Please return exactly the lines from the one containing "- professional development nursing" through the end of the records, including both.

----------

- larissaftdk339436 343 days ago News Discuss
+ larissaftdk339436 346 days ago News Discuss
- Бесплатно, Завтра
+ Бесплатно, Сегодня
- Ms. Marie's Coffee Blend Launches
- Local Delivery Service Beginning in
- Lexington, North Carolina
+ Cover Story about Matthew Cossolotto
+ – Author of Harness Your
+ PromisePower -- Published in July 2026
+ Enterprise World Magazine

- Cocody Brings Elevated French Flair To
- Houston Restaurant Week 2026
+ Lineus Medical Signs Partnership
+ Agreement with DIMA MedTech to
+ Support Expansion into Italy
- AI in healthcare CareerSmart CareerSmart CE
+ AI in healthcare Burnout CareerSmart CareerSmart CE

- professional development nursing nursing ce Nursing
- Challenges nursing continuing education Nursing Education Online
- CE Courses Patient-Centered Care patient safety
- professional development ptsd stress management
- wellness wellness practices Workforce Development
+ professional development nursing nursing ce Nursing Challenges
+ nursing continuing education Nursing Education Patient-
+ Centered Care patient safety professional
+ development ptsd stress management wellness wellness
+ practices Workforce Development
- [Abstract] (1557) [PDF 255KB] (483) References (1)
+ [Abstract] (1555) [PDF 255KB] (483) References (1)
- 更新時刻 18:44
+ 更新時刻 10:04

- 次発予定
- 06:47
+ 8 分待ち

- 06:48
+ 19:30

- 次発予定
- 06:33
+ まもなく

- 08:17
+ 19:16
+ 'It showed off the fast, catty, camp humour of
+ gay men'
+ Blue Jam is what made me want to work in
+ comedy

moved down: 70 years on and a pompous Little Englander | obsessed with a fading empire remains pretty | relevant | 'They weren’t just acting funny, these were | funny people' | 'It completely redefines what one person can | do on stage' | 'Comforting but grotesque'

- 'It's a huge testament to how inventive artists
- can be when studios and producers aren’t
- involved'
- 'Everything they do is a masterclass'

----------

(ANSWER TO THIS EXERCISE)
- professional development nursing nursing ce Nursing
- Challenges nursing continuing education Nursing Education Online
- CE Courses Patient-Centered Care patient safety
- professional development ptsd stress management
- wellness wellness practices Workforce Development
+ professional development nursing nursing ce Nursing Challenges
+ nursing continuing education Nursing Education Patient-
+ Centered Care patient safety professional
+ development ptsd stress management wellness wellness
+ practices Workforce Development
- [Abstract] (1557) [PDF 255KB] (483) References (1)
+ [Abstract] (1555) [PDF 255KB] (483) References (1)
- 更新時刻 18:44
+ 更新時刻 10:04

- 次発予定
- 06:47
+ 8 分待ち

- 06:48
+ 19:30

- 次発予定
- 06:33
+ まもなく

- 08:17
+ 19:16
+ 'It showed off the fast, catty, camp humour of
+ gay men'
+ Blue Jam is what made me want to work in
+ comedy

moved down: 70 years on and a pompous Little Englander | obsessed with a fading empire remains pretty | relevant | 'They weren’t just acting funny, these were | funny people' | 'It completely redefines what one person can | do on stage' | 'Comforting but grotesque'

- 'It's a huge testament to how inventive artists
- can be when studios and producers aren’t
- involved'
- 'Everything they do is a masterclass'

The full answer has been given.